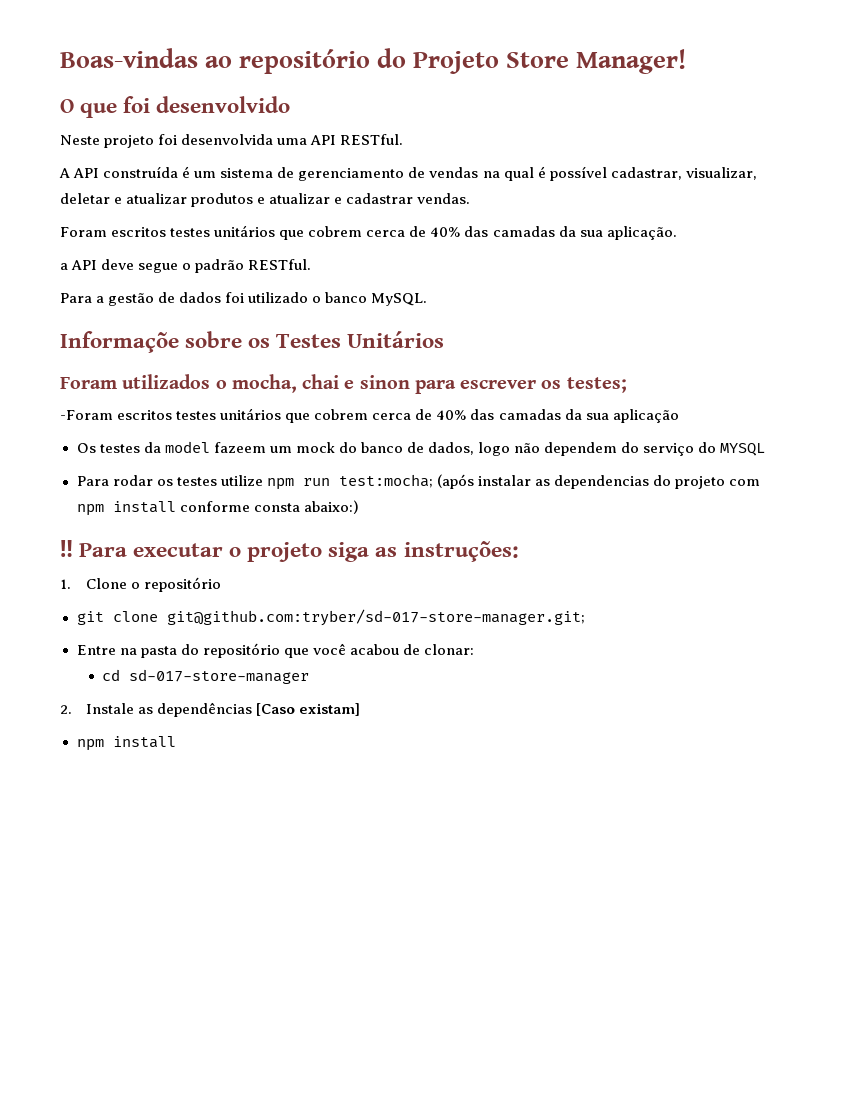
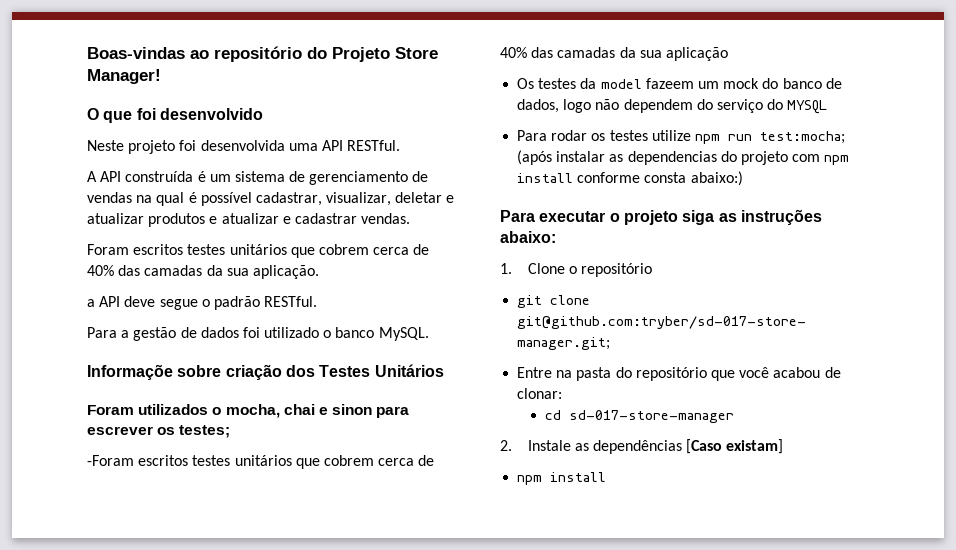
[248,338,271,348] os -> [225,364,315,380] criação dos
[60,540,73,557] ‼ -> (743, 178) none
[403,541,519,562] instruções: -> [740,209,822,225] [500,231,556,243] instruções abaixo:

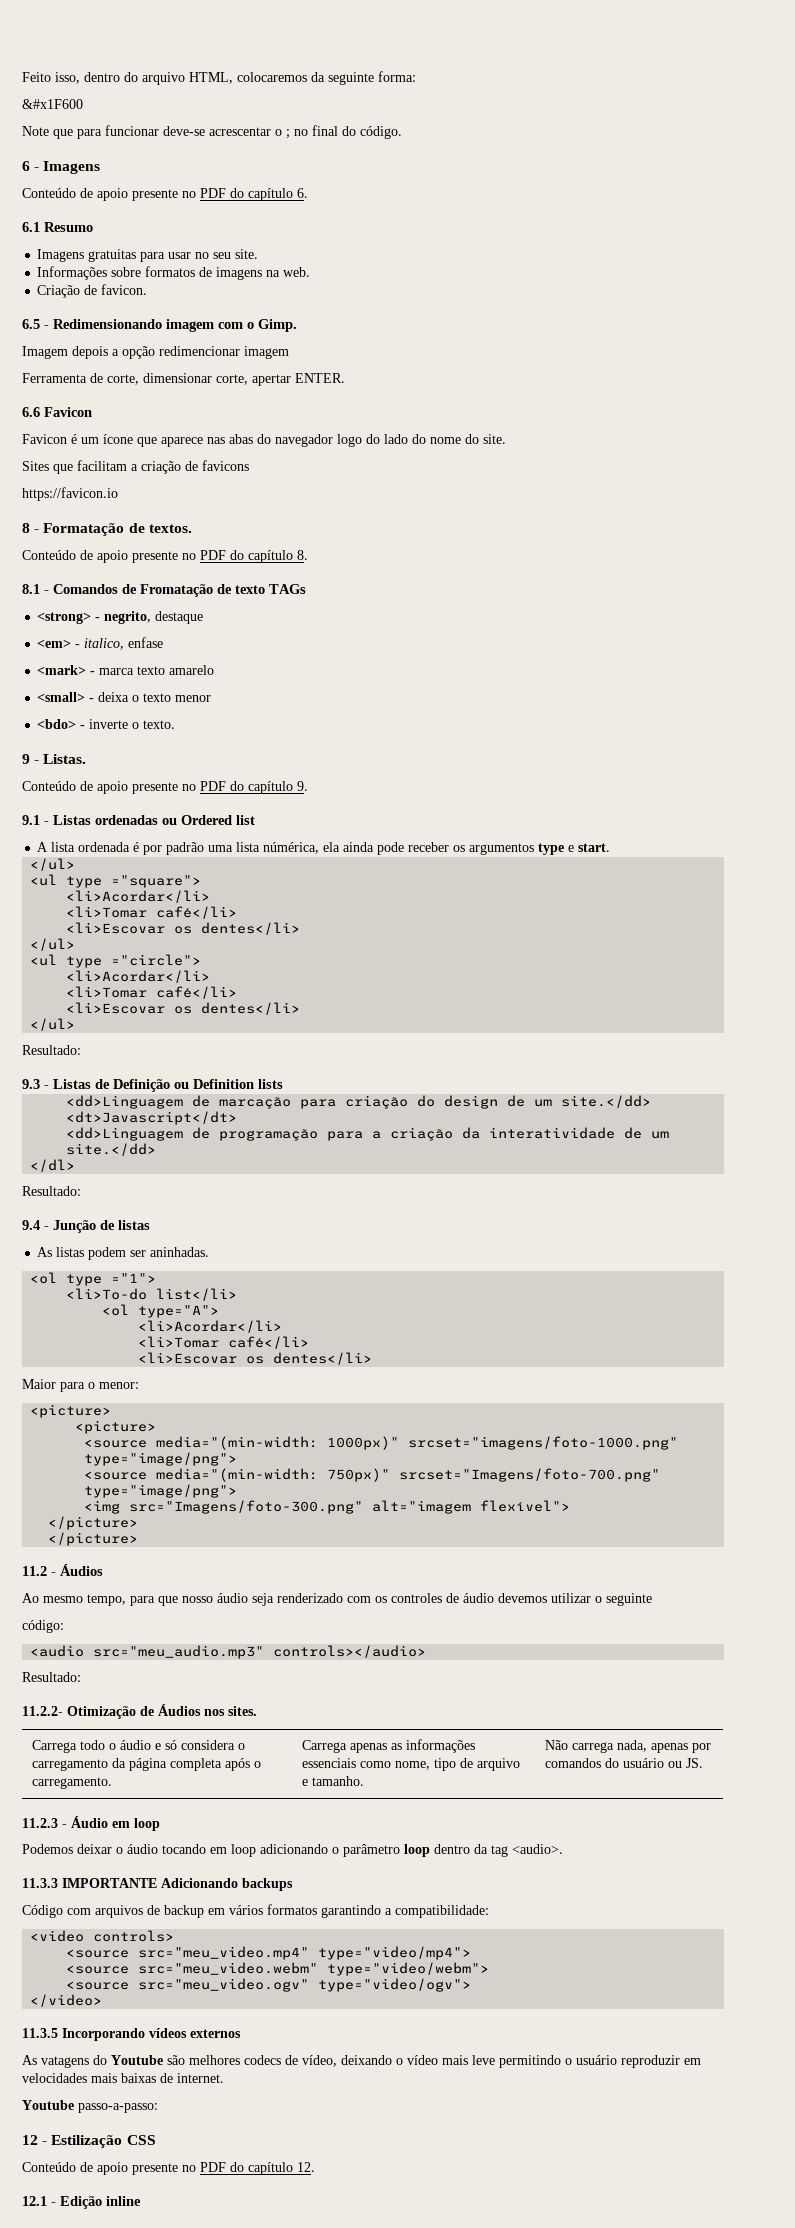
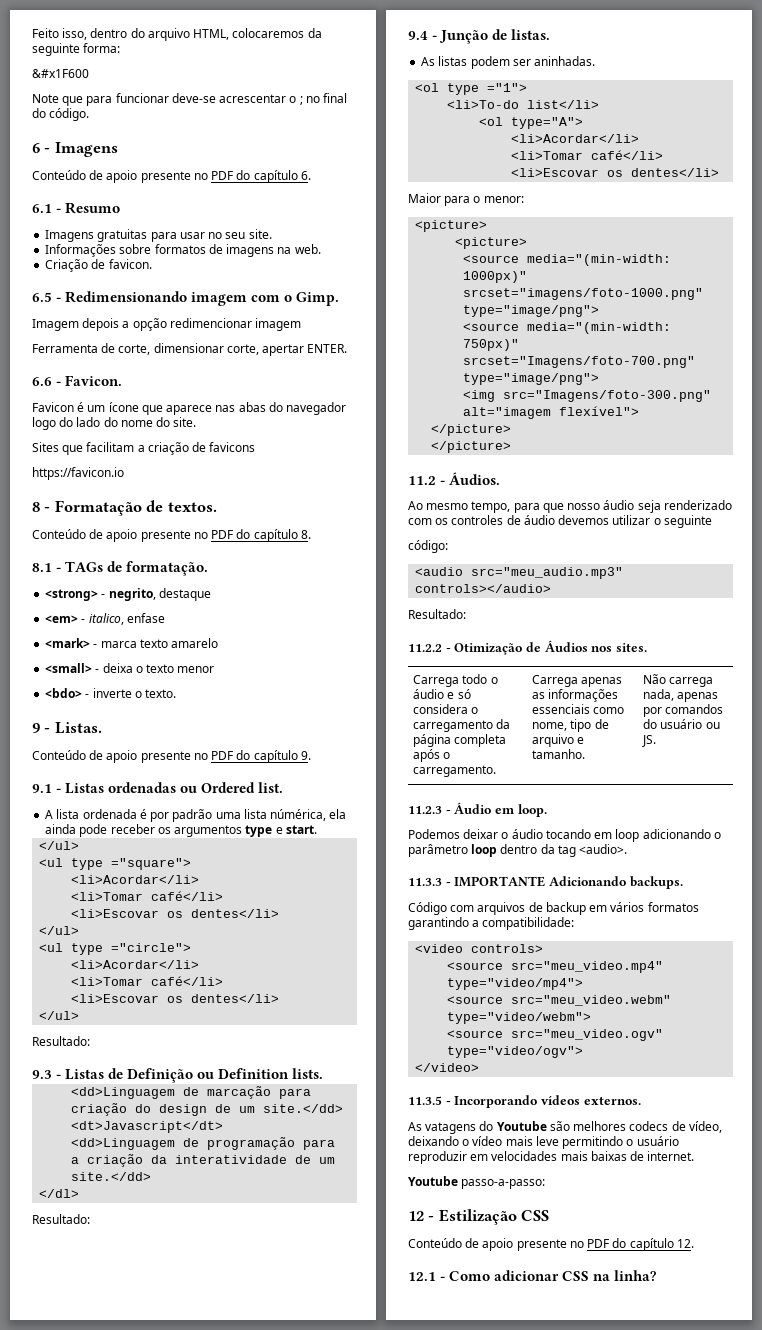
(40, 227) none -> [56,208,62,213] -
[44,407,92,417] Favicon -> [56,375,123,386] - Favicon.
[53,584,306,597] Comandos de Fromatação de texto TAGs -> [65,561,209,576] TAGs de formatação.
[236,815,255,825] list -> [258,782,284,793] list.
[258,1079,283,1089] lists -> [292,1068,324,1079] lists.
[118,1220,150,1230] listas -> [511,29,551,40] listas.
[60,1564,103,1576] Áudios -> [449,472,501,485] Áudios.
[22,1706,63,1716] 11.2.2- -> [408,644,451,652] 11.2.2 -
[134,1818,160,1831] loop -> [517,804,547,817] loop.
(58, 1883) none -> [445,882,451,886] -
[242,1878,293,1891] backups -> [629,876,683,889] backups.
(58, 2033) none -> [445,1101,451,1105] -
[190,2029,241,2038] externos -> [583,1096,641,1105] externos.
[60,2196,141,2209] Edição inline -> [449,1270,657,1281] Como adicionar CSS na linha?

※

EXERCISE:
Determine the count of lines that include the word "none" in the listing, and state nothing but that count.

REPLY TO THE EXERCISE:
4